Горецкий развел руками – ты же и сам, мол, все понимаешь, такие условия работы, все под начальством ходим и не нам свои порядки устанавливать.
– Тогда хотя бы на словах, – сказал Глеб. – Симуляция исключена?
– Стопроцентно, – кивнул Горецкий.
– Основная версия – психотропы?
– Да.
– Клинические проявления?
– Он абсолютно адекватен, Глеб. Если только не знать, что он не тот человек, за которого себя выдает.
– Он полностью идентифицирует себя с этим вымышленным?
– Да.
– Этот вымышленный хоть каким-то боком соприкасается с ним прежним?
– Нет. Две разные биографии.
– И никаких пересечений?
– Нет.
– Ты хочешь вернуть его в его прежнюю жизнь?
– Да.
– А он сам этого хочет?
– Да! – твердо сказал Горецкий.
– Ты уверен?
– Ему в нынешней жизни так плохо, Глеб, что он бы с радостью превратился в себя прежнего. Но он не знает про себя прежнего. А мы пока не знаем, как ему помочь.
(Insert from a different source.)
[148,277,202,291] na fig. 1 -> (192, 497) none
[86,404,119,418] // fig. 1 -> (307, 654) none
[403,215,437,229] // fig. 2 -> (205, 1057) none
– Но его настоящая биография тебе известна, – предположил Глеб.
– Да.
– В подробностях?
– Да.
– Можно попробовать, – сказал Глеб. – Моя Женя была совсем плоха. Ничего не помнила. Чистый лист бумаги. Куцая биография новорожденного. Ни событий, ни лиц, ни имен. Но со временем все восстановилось. Откуда-то всплыло. Значит, все это не пропало, а где-то хранилось. Ей надо было помочь. Заставить вспомнить.
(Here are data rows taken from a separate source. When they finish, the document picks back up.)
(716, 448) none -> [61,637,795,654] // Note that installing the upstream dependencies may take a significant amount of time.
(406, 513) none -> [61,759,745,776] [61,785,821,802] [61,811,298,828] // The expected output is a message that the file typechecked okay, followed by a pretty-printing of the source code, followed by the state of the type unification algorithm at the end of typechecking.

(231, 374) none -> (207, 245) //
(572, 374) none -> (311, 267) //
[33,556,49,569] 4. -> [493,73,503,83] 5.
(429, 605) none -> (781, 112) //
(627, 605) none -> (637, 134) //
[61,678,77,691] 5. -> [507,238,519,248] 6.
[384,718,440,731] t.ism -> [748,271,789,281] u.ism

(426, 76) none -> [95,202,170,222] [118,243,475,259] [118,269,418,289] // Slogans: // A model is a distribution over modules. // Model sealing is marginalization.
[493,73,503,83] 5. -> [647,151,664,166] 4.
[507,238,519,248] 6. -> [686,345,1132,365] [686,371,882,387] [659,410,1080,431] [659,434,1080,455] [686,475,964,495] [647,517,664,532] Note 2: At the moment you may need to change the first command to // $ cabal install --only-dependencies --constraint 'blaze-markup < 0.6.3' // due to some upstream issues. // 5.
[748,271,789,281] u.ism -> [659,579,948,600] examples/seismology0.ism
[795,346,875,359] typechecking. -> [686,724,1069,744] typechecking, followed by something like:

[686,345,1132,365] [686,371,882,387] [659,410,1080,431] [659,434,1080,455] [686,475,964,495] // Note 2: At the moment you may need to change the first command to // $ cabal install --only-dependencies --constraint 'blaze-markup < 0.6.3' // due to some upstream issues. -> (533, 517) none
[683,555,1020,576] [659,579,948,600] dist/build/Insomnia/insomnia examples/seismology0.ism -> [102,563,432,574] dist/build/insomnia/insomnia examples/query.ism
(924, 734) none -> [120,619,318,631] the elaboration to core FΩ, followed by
– Ты сам ею занимался? – спросил Горецкий.
– Да.
– Как ты возвращал ей память?
– Я рассказывал ей то, что она сама когда-то знала, но забыла. Рассказывал случаи из ее собственной жизни. То, что знал. Рассказывал о ее знакомых. О ком знал. В общем, ей нужно было рассказывать все то, что знала она прежняя. Наверное, многое со временем она вспомнила бы сама. А я просто помогал ей пройти этот путь быстрее.
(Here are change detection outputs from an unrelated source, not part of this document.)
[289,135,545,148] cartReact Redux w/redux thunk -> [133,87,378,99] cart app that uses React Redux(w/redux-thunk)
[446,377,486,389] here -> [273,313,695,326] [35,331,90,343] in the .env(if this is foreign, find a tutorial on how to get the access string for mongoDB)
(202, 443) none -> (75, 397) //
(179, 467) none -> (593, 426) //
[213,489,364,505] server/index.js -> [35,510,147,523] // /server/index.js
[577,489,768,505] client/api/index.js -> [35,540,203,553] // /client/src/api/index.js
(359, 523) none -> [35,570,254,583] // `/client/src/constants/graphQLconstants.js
– Нет, это невозможно! – вырвалось у Горецкого. – Я имею в виду случай с нашим пациентом. Там есть такие подробности… В его прежней жизни… Что лучше бы ему это не вспомнилось.
– Он и так вряд ли вспомнит все стопроцентно, – сказал Глеб. – Но набор эпизодов, которые всплывут в его памяти, будет хаотичным. Ты не сможешь это контролировать. Ему вспомнится то, что вспомнится. В произвольной последовательности. И ты должен будешь рассказывать ему о нем самом все. Без изъятий. Если хочешь получить какой-то результат. Потому что ты не можешь предугадать, что из рассказанного тобой поможет ему что-то вспомнить, а что – нет. И потом… Ты ведь ему про его жизнь будешь рассказывать не столько для того, чтобы он что-то для тебя вспомнил, а в первую очередь для того, чтобы он снова стал тем, прежним. Человек помнит себя, вспоминая какие-то эпизоды из своей жизни. Вспоминает эпизоды и понимает, кто он есть. Так ты верни ему эти эпизоды для начала. Верни ему память.